The data START

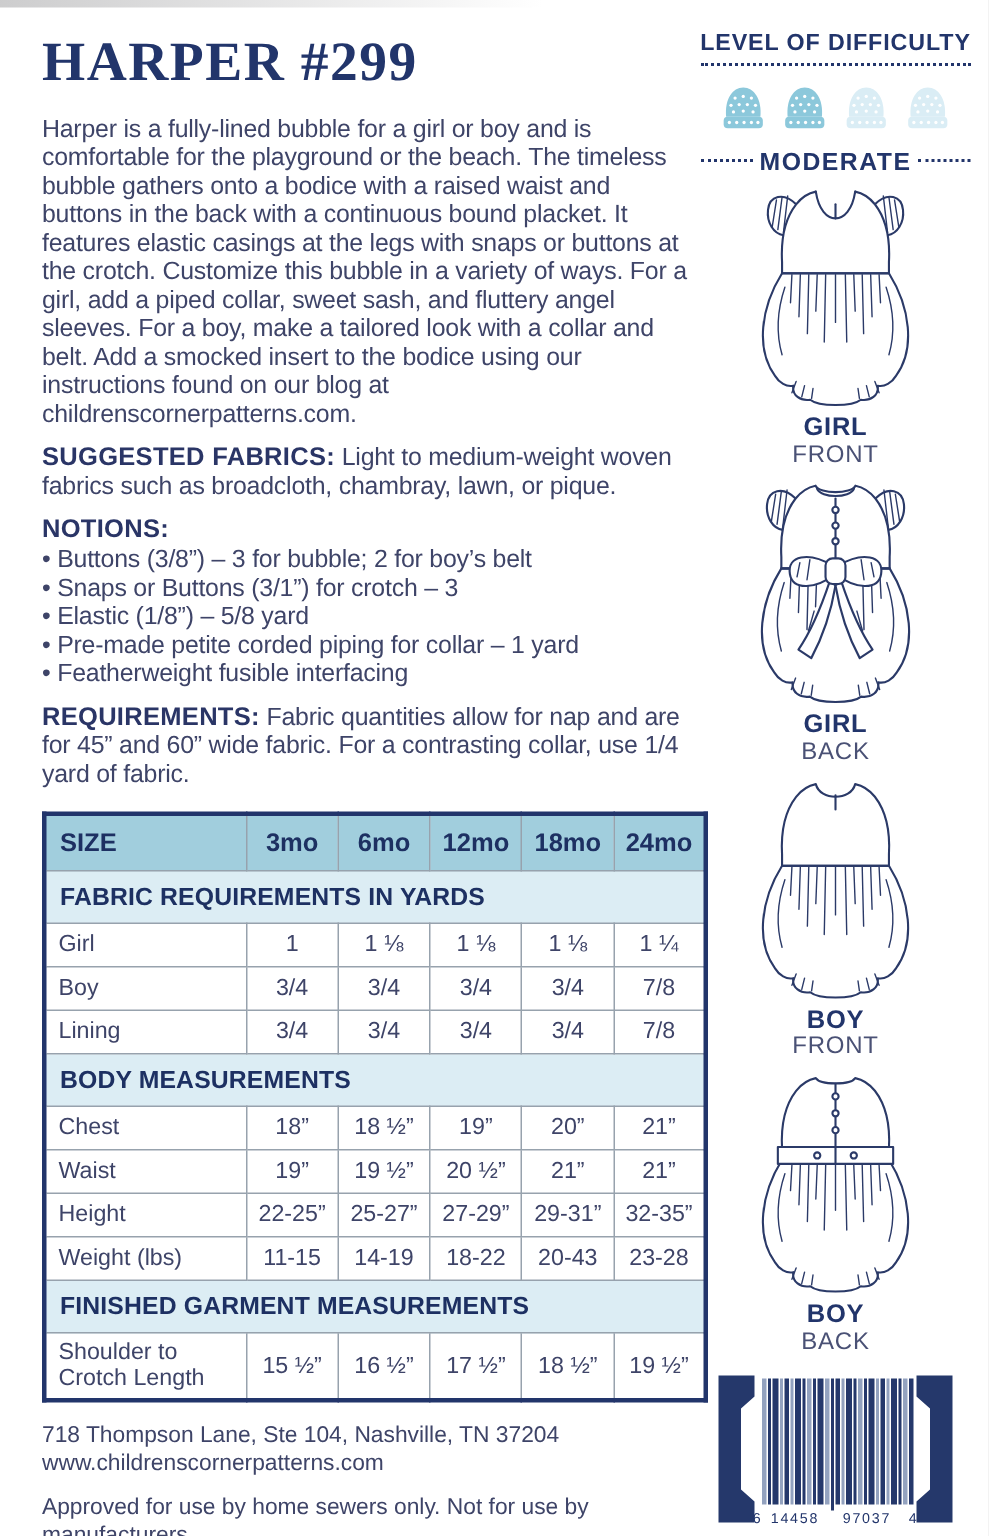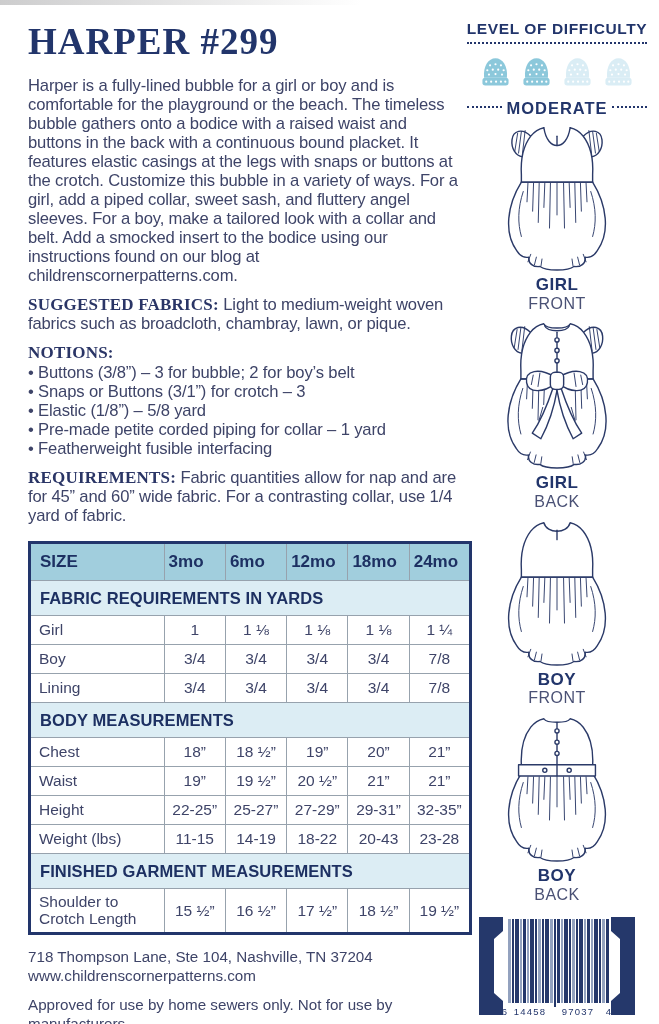"SUGGESTED FABRICS:" .shead { font-family: Liberation Serif, serif -> Liberation Sans, sans-serif }
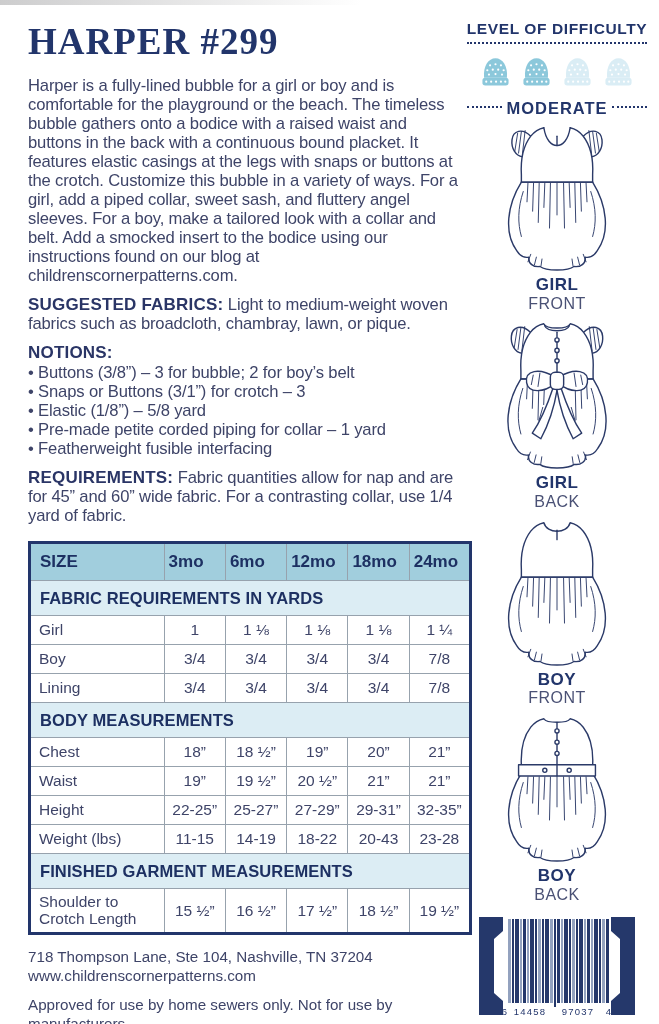"3mo" th.size-col { text-align: left -> center }
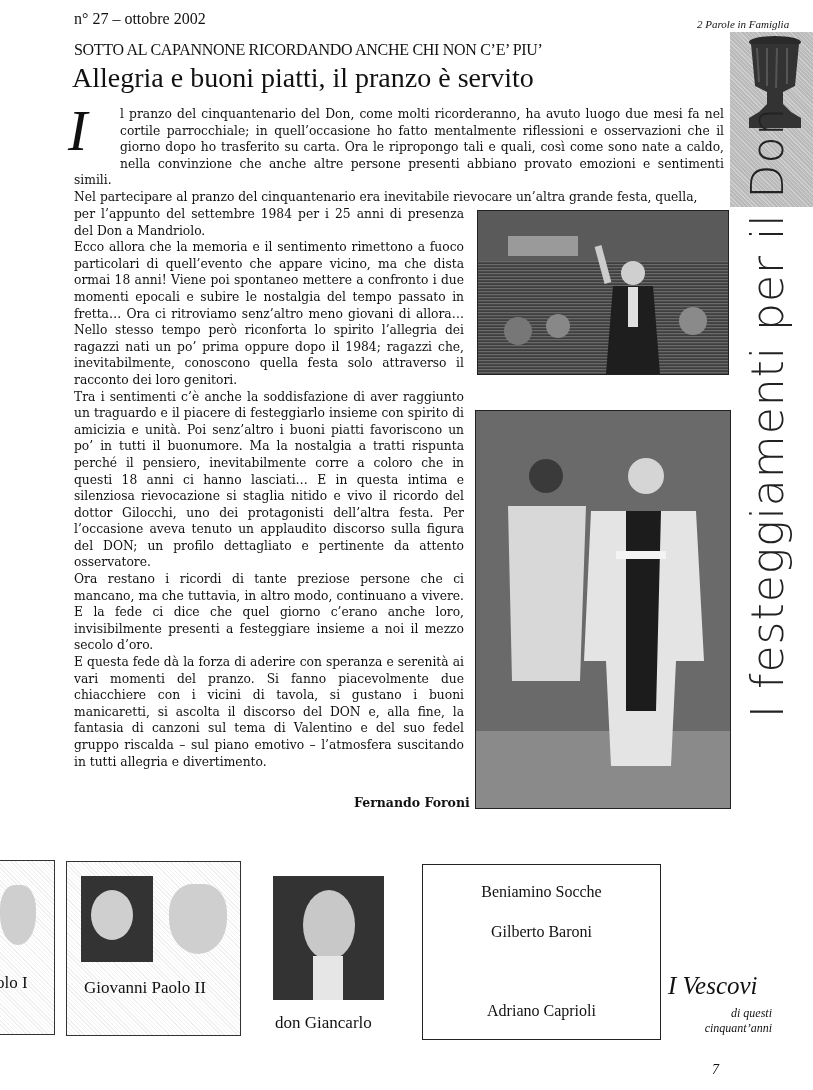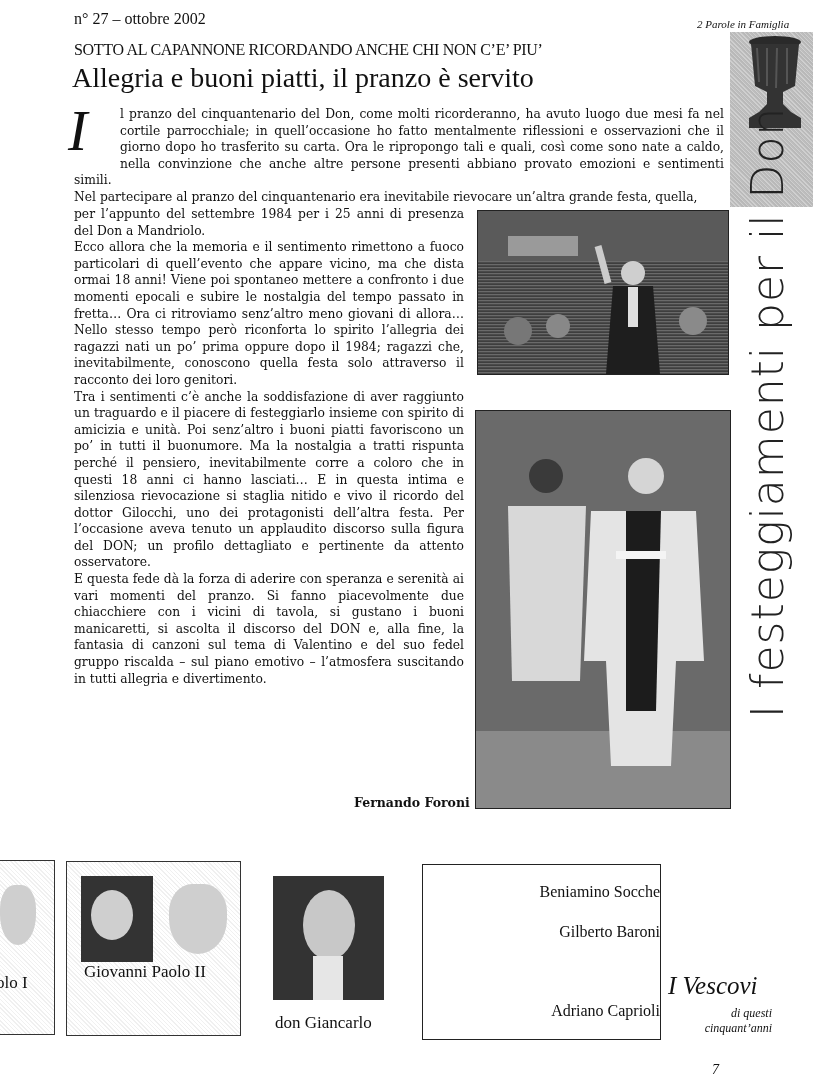"Ora restano i ricordi di" p { html: none -> <p>Ora restano i ricordi di tante preziose persone che ci mancano, ma che tuttavia, in altro modo, continuano a vivere. E la fede ci dice che quel giorno c’erano anche loro, invisibilmente presenti a festeggiare insieme a noi il mezzo secolo d’oro.</p> }
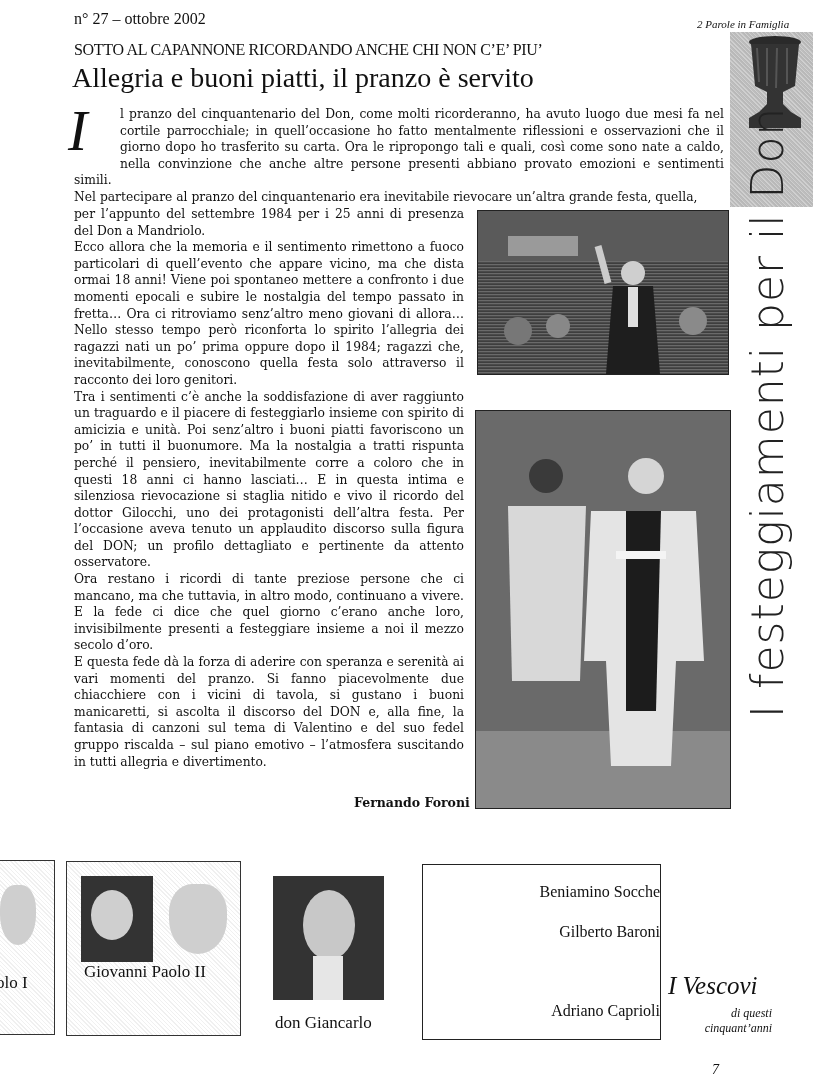"Beniamino Socche" .namebox .nm { text-align: right -> center }
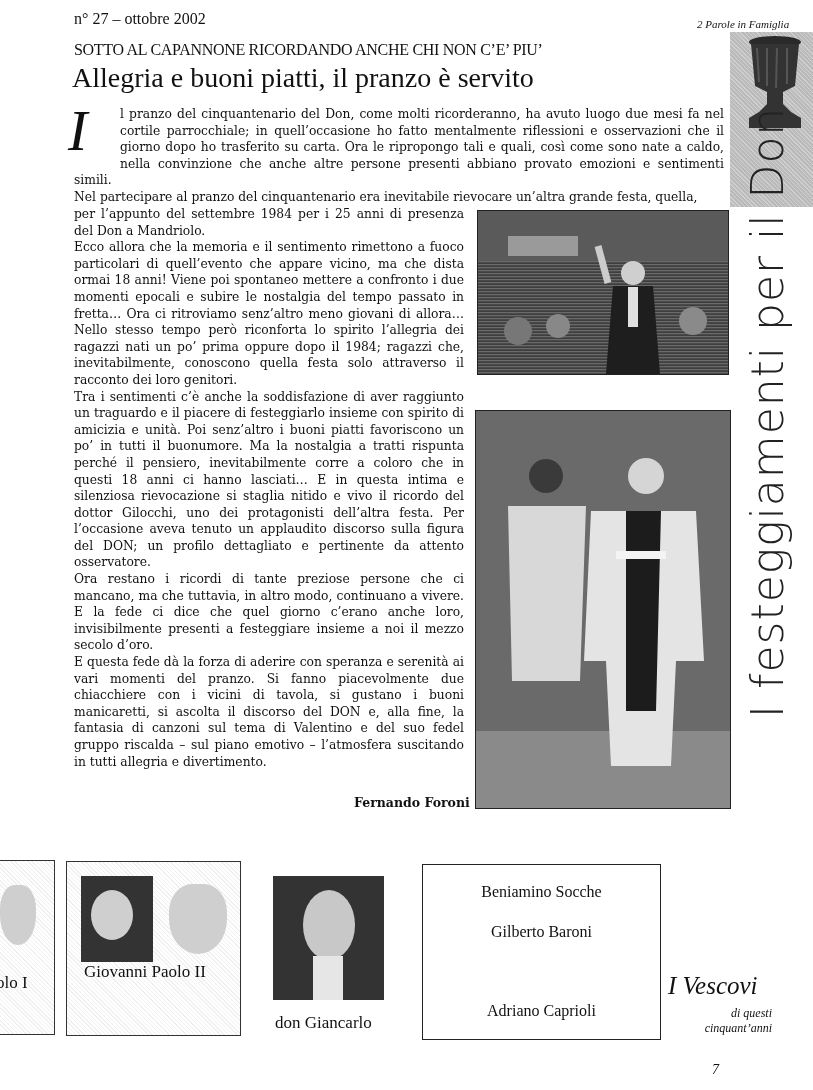"Giovanni Paolo II" div.abs { top: 100px -> 116px }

The data END

**Instructions to follow:** Take the data above and set it down exactly, images excluded.

**Answer section:**
"SUGGESTED FABRICS:" .shead { font-family: Liberation Serif, serif -> Liberation Sans, sans-serif }
"3mo" th.size-col { text-align: left -> center }
"Ora restano i ricordi di" p { html: none -> <p>Ora restano i ricordi di tante preziose persone che ci mancano, ma che tuttavia, in altro modo, continuano a vivere. E la fede ci dice che quel giorno c’erano anche loro, invisibilmente presenti a festeggiare insieme a noi il mezzo secolo d’oro.</p> }
"Beniamino Socche" .namebox .nm { text-align: right -> center }
"Giovanni Paolo II" div.abs { top: 100px -> 116px }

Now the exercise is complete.